→ **LISTED ENTRIES**
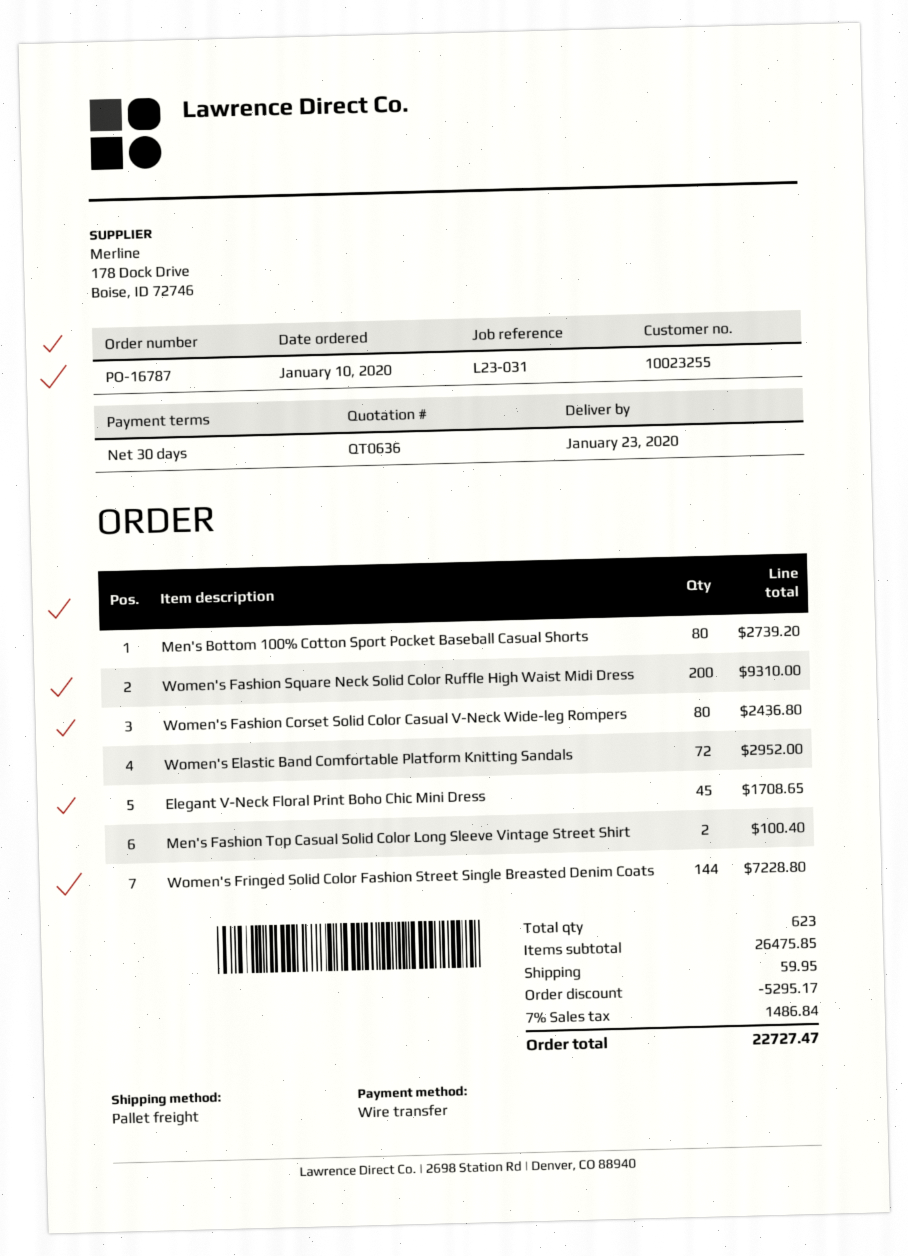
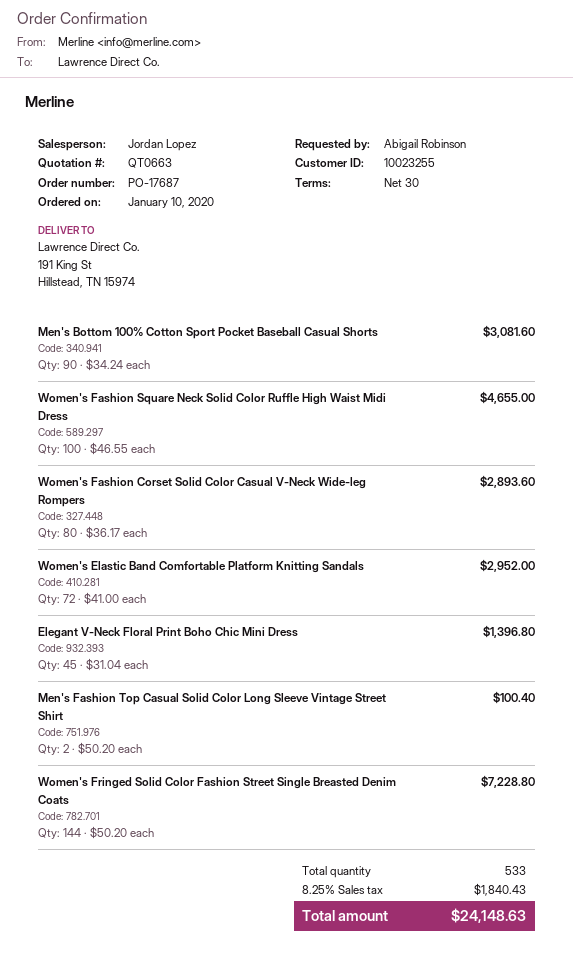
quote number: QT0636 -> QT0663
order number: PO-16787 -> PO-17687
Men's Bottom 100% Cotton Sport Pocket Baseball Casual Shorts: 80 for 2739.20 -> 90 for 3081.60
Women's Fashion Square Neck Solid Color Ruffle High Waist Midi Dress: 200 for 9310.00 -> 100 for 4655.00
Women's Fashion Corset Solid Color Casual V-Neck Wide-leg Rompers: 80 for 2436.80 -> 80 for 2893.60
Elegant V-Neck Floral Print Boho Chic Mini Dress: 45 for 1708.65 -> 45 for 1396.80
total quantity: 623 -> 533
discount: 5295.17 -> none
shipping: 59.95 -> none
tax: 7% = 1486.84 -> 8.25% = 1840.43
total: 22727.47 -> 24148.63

---

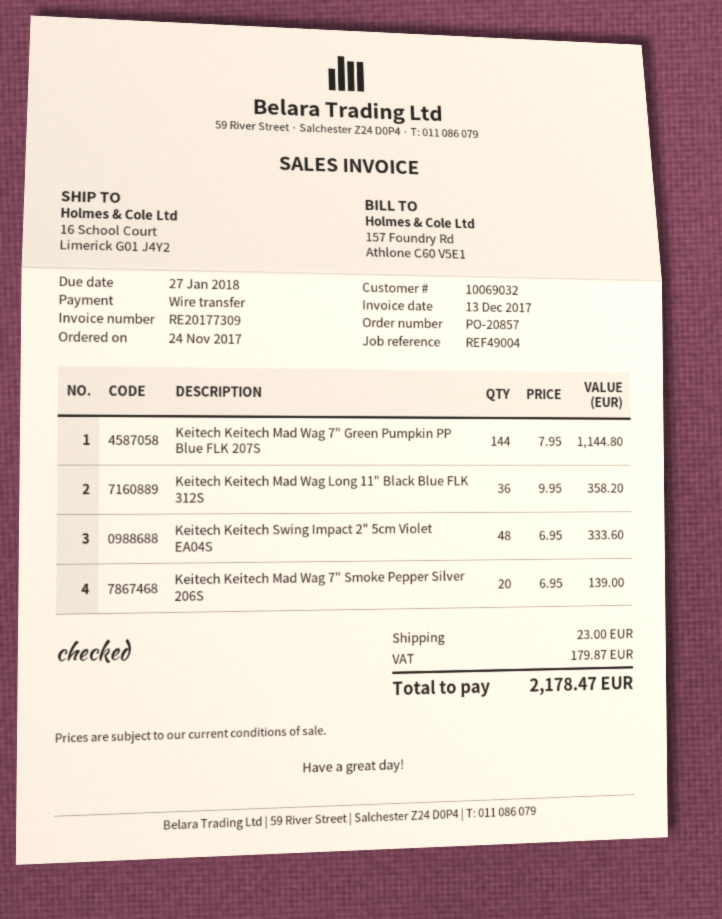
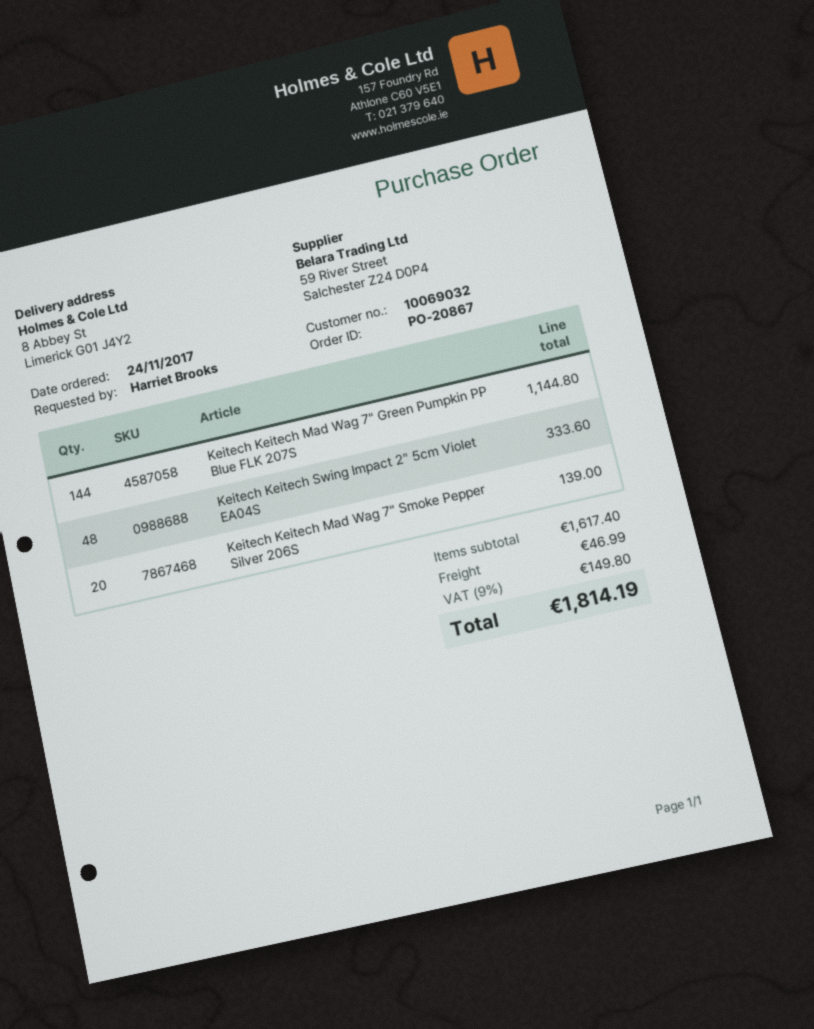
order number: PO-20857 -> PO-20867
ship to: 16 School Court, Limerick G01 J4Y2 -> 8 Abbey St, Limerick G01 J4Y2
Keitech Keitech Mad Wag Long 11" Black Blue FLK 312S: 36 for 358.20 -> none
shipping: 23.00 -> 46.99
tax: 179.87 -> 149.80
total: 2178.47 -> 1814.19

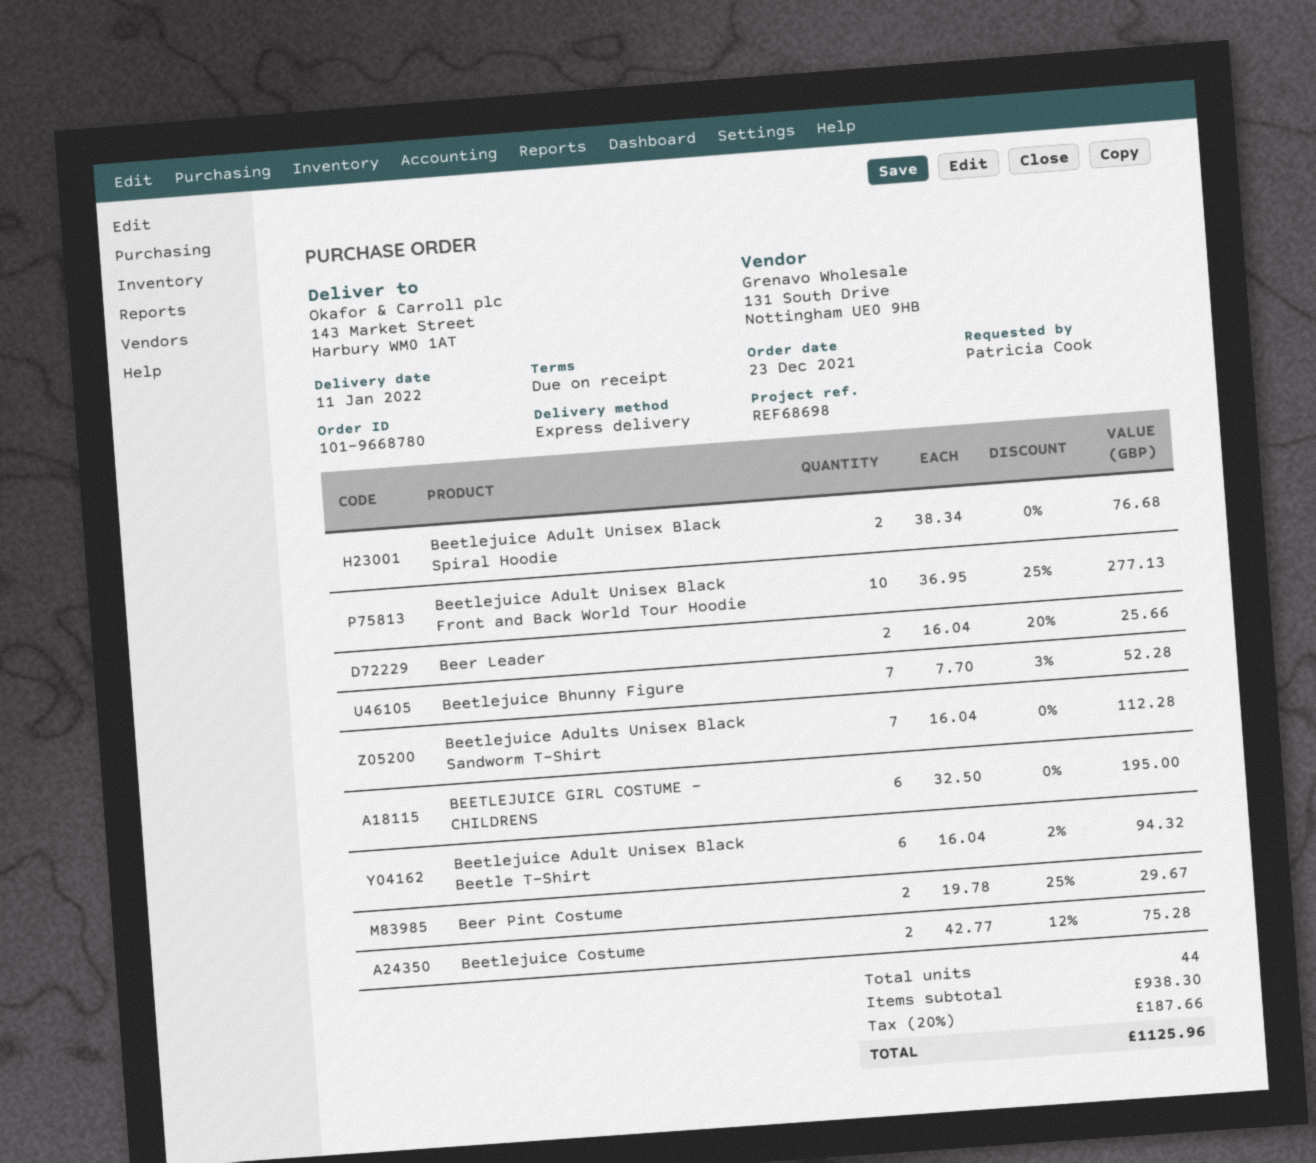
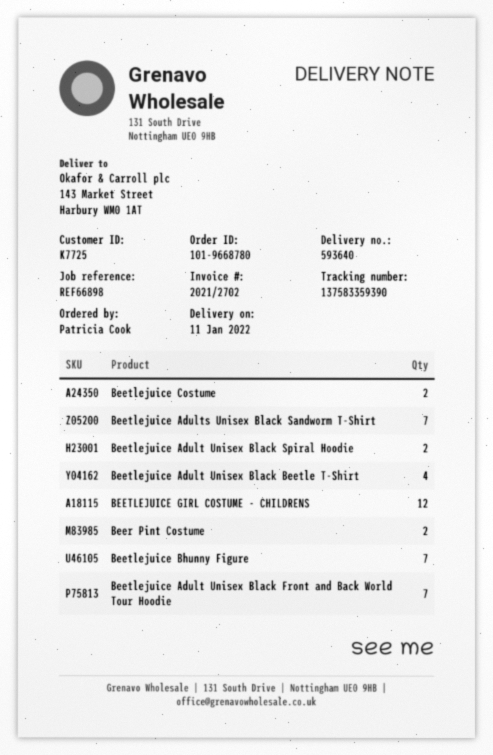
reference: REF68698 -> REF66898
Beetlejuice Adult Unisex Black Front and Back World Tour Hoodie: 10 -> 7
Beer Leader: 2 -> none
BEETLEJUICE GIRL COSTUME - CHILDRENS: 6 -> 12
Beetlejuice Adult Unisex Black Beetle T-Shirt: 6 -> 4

==

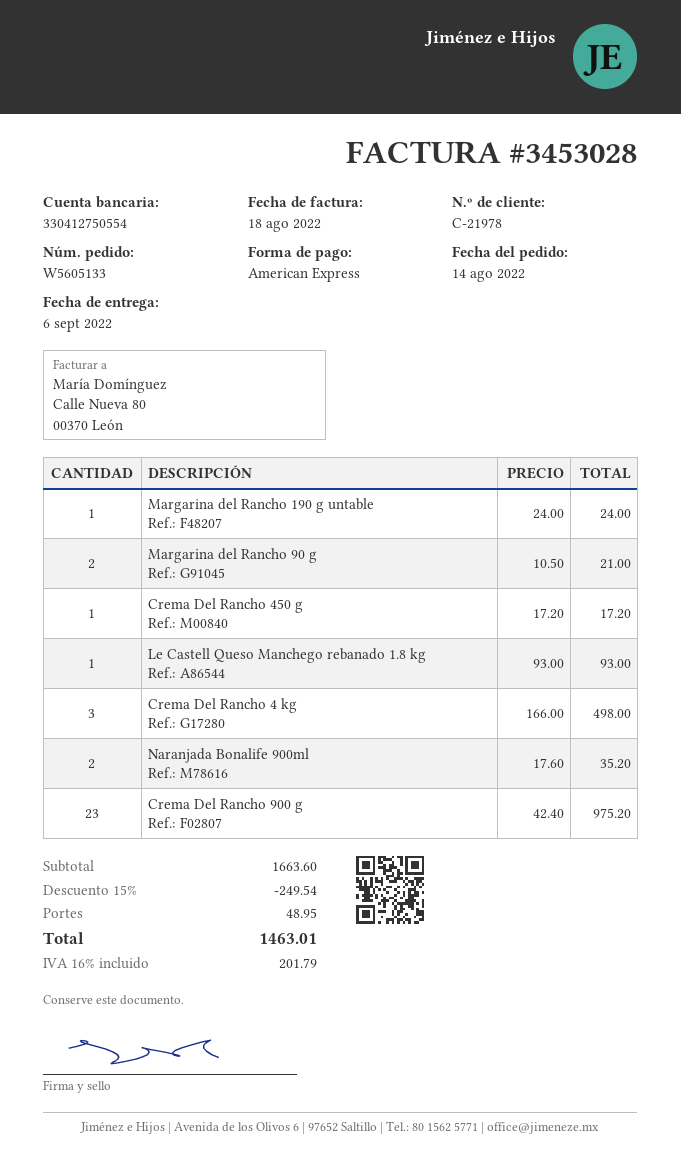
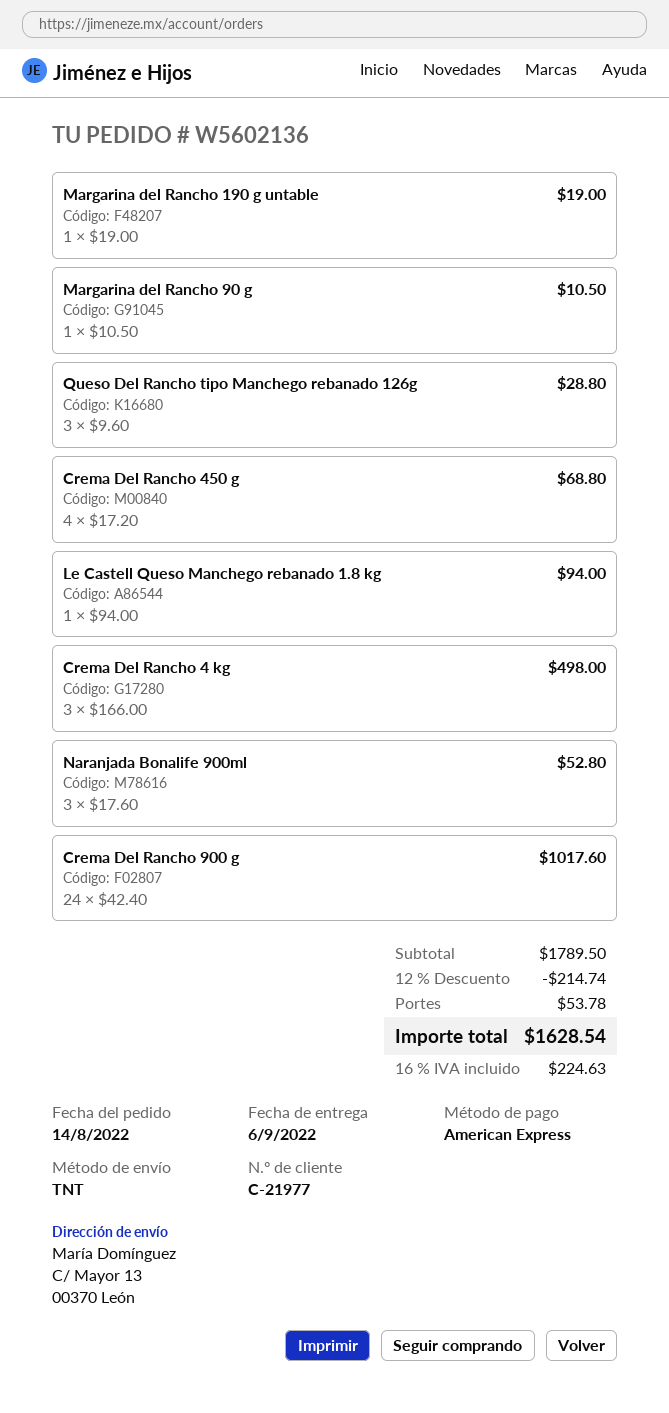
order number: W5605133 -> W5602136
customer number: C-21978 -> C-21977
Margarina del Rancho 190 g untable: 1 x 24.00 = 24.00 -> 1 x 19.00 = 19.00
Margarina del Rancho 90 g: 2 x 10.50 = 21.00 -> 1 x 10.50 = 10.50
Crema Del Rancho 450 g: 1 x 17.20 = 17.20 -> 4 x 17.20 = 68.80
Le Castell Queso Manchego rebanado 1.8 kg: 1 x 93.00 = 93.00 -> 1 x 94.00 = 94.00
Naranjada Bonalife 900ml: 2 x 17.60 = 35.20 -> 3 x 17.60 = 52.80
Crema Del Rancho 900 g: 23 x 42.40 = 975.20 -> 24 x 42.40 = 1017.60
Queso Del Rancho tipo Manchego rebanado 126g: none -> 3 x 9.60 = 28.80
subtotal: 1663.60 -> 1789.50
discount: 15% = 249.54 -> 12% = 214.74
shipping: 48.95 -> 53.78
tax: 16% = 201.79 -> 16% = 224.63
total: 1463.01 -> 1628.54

→ **WHAT YOU SHOULD DO**
Search the material for the word "Neck". Each line where it is found must be copied.

→ **RESPONSE TO THIS TASK**
Women's Fashion Square Neck Solid Color Ruffle High Waist Midi Dress: 200 for 9310.00 -> 100 for 4655.00
Women's Fashion Corset Solid Color Casual V-Neck Wide-leg Rompers: 80 for 2436.80 -> 80 for 2893.60
Elegant V-Neck Floral Print Boho Chic Mini Dress: 45 for 1708.65 -> 45 for 1396.80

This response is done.